[
https://issues.apache.org/jira/browse/BOOKKEEPER-590?page=com.atlassian.jira.plugin.system.issuetabpanels:comment-tabpanel&focusedCommentId=13630230#comment-13630230
]
Jiannan Wang commented on BOOKKEEPER-590:
-----------------------------------------
{quote}
+1 for retaining the old scan and compare. I don't see why it would hit a
problem going from 32bit - 64bit. The ledger ranges are defined as 2 longs, so
it should handle it fine.
{quote}
The problem is currently we format the ledger id into a fixed length (10 bytes)

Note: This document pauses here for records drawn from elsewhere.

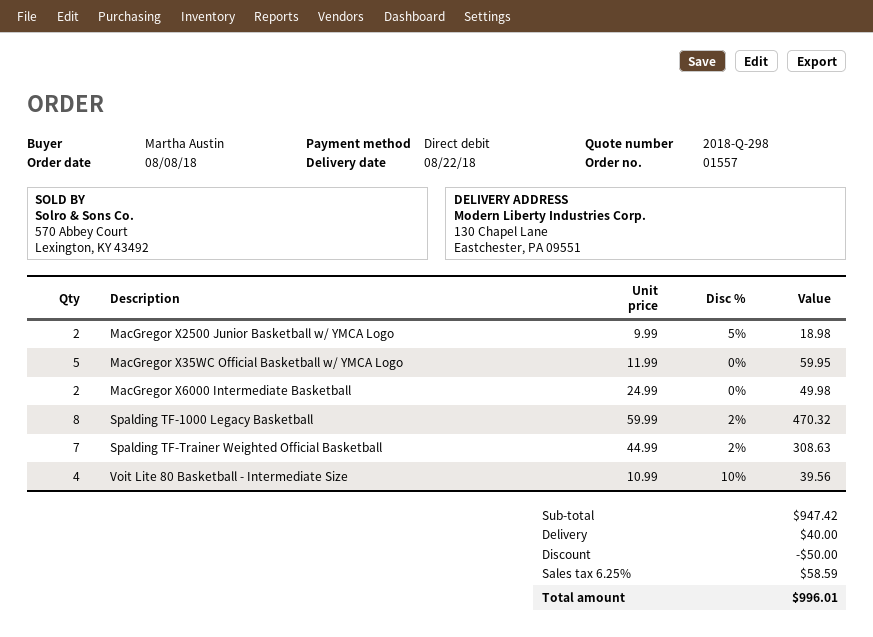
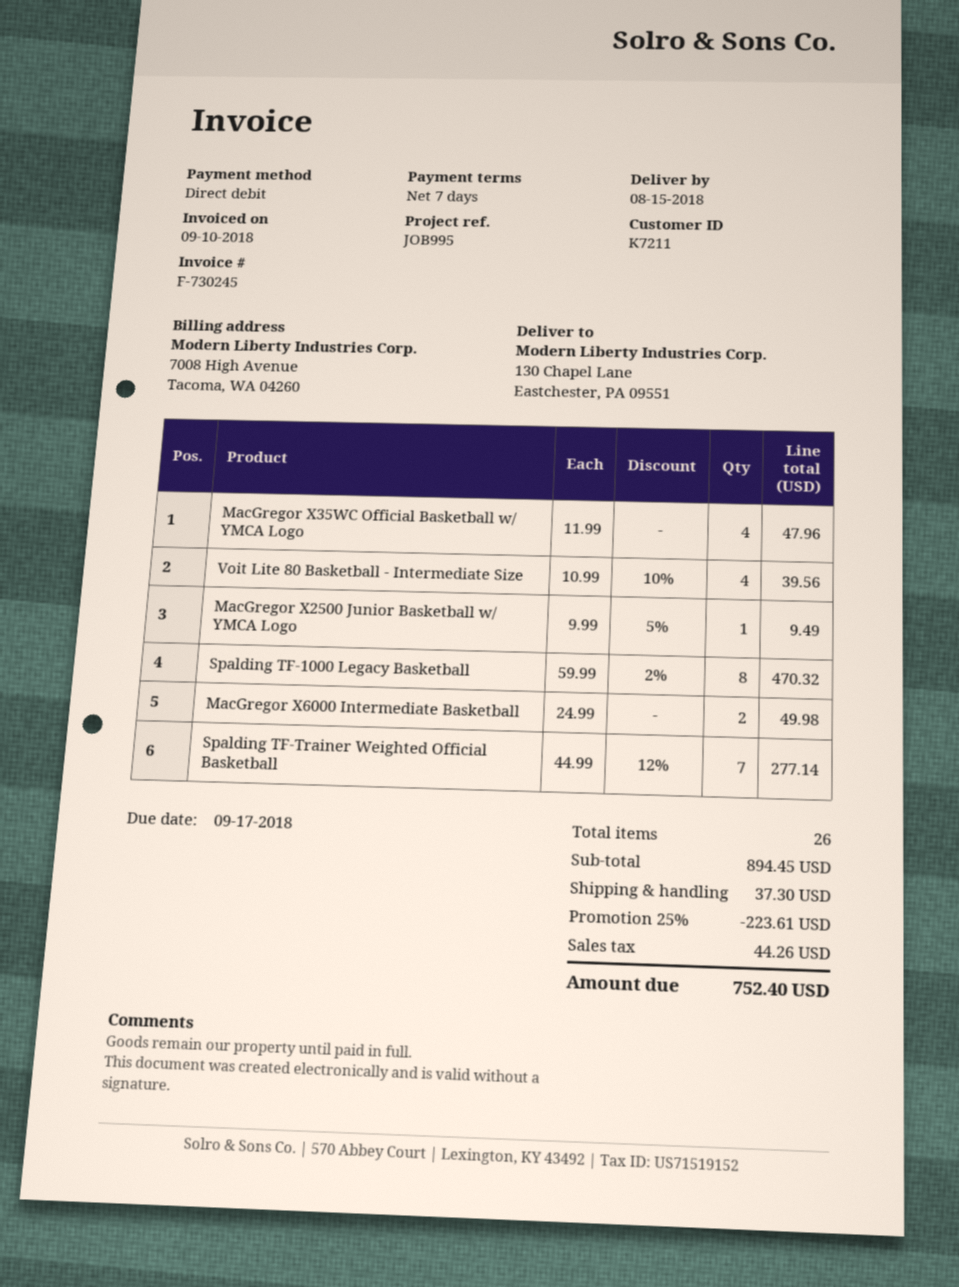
delivery date: 2018-08-22 -> 2018-08-15
MacGregor X2500 Junior Basketball w/ YMCA Logo: 2 x 9.99 - 5% = 18.98 -> 1 x 9.99 - 5% = 9.49
MacGregor X35WC Official Basketball w/ YMCA Logo: 5 x 11.99 = 59.95 -> 4 x 11.99 = 47.96
Spalding TF-Trainer Weighted Official Basketball: 7 x 44.99 - 2% = 308.63 -> 7 x 44.99 - 12% = 277.14
subtotal: 947.42 -> 894.45
discount: 50.00 -> 223.61
shipping: 40.00 -> 37.30
tax: 58.59 -> 44.26
total: 996.01 -> 752.40

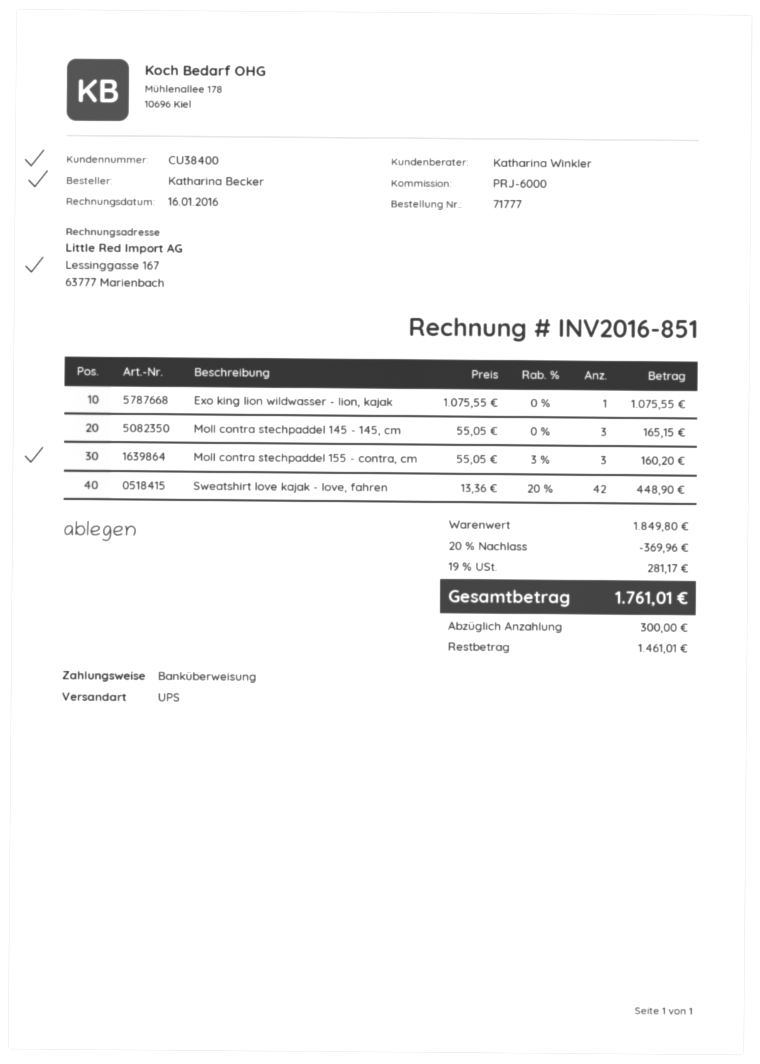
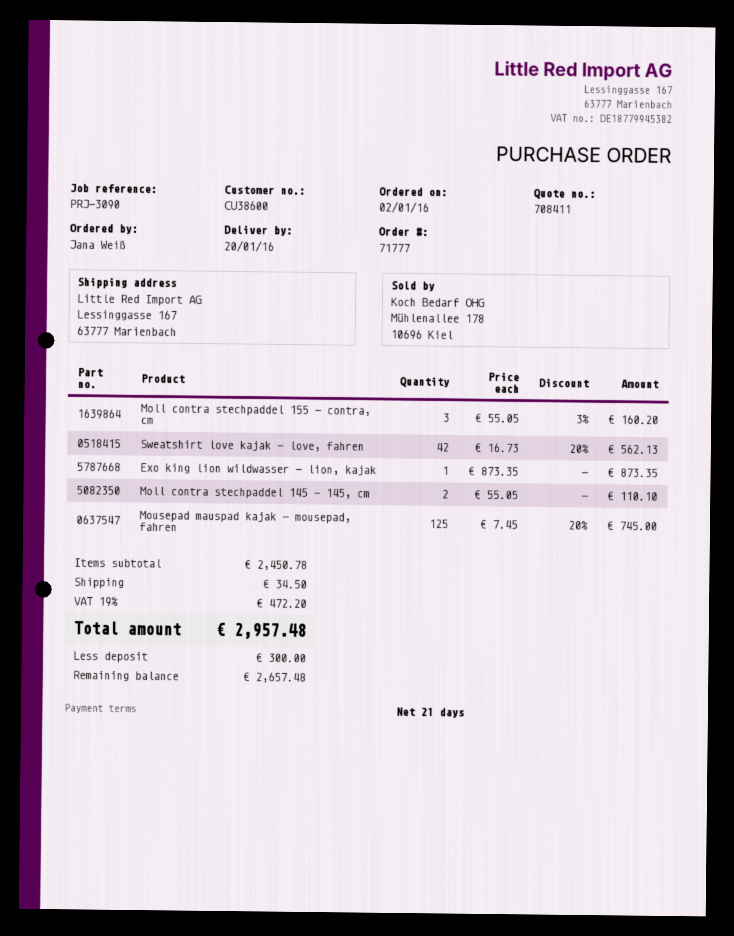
customer number: CU38400 -> CU38600
reference: PRJ-6000 -> PRJ-3090
ordered by: Katharina Becker -> Jana Weiß
Exo king lion wildwasser - lion, kajak: 1 x 1075.55 = 1075.55 -> 1 x 873.35 = 873.35
Moll contra stechpaddel 145 - 145, cm: 3 x 55.05 = 165.15 -> 2 x 55.05 = 110.10
Sweatshirt love kajak - love, fahren: 42 x 13.36 - 20% = 448.90 -> 42 x 16.73 - 20% = 562.13
Mousepad mauspad kajak - mousepad, fahren: none -> 125 x 7.45 - 20% = 745.00
subtotal: 1849.80 -> 2450.78
discount: 20% = 369.96 -> none
shipping: none -> 34.50
tax: 19% = 281.17 -> 19% = 472.20
total: 1761.01 -> 2957.48
balance: 1461.01 -> 2657.48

string (see MSLedgerManagerFactory#ledgerId2Key). After ledger id space is
enlarged to 64 bits, the formatted string will larger than 10 bytes then, which
breaks the order when scan ledger ids. An example, ledger id "1111234567890"
will return before ledger id "1234567890" under string comparison. We need more
works to resolve this issue.
Of cause, we can get around it by simply adding a prefix char that larger than
any digit ascii for those ledger id larger than 10 bytes. For example, 'A' >
'0'..'9', we format 1111234567890 to "A 000000001111234567890" then the scan
result is still order. However, this is very tricky and I don't know is there
any better solution.
Anyway, my concern is on the extra efforts to maintain the order for
MSLedgerManagerFactory backward compatibility. Is it worth us to do it only for
a simple and specific GC implementation?
> Another Scan-And-Compare GC Implementation
> ------------------------------------------
>
> Key: BOOKKEEPER-590
> URL: https://issues.apache.org/jira/browse/BOOKKEEPER-590
> Project: Bookkeeper
> Issue Type: Improvement
> Components: bookkeeper-server
> Reporter: Jiannan Wang
> Assignee: Jiannan Wang
> Attachments: BOOKKEEPER-590.patch
>
>
> The idea of Scan-And-Compare GC is as below:
> * Assume the ledger id list in local bookie server is *LocalLedgers*
> * At the same time, the ledger id list at metadata storage is *LiveLedgers*
> * Then the ledgers require garbage collection are *LocalLedgers -
> LiveLedgers*
> Under current implementation, an ledger id order guarantee is required when
> obtain *LiveLedgers* from metadata storage. However, this is unnecessary: we
> get *LocalLedgers* and we can just remove elements that in *LiveLedgers* one
> by one in any order.
> What's more, without the order requirement when scan all ledger ids, some
> things become simple:
> * We even don't need radix tree to maintain 64-bits ledger metadata, a
> hierarchical hash tree is enough (just as what topic metadata management
> does).
> * Easy to handle 64-bit ledger id backward compatibility for
> MSLedgerManager:
> ** Currently, for MSLedgerManager, we format ledger id to a fixed
> length (it's 10 now) digit string to make order scan
> ** When a 64-bit ledger id is used we need to enlarge the fixed length,
> then old ledger id backward compatibility turns to be a trouble if we require
> this order guarantee.
> As above reasons, it would better to remove specific order requirement from
> current Scan-And-Compare GC implementation.
--
This message is automatically generated by JIRA.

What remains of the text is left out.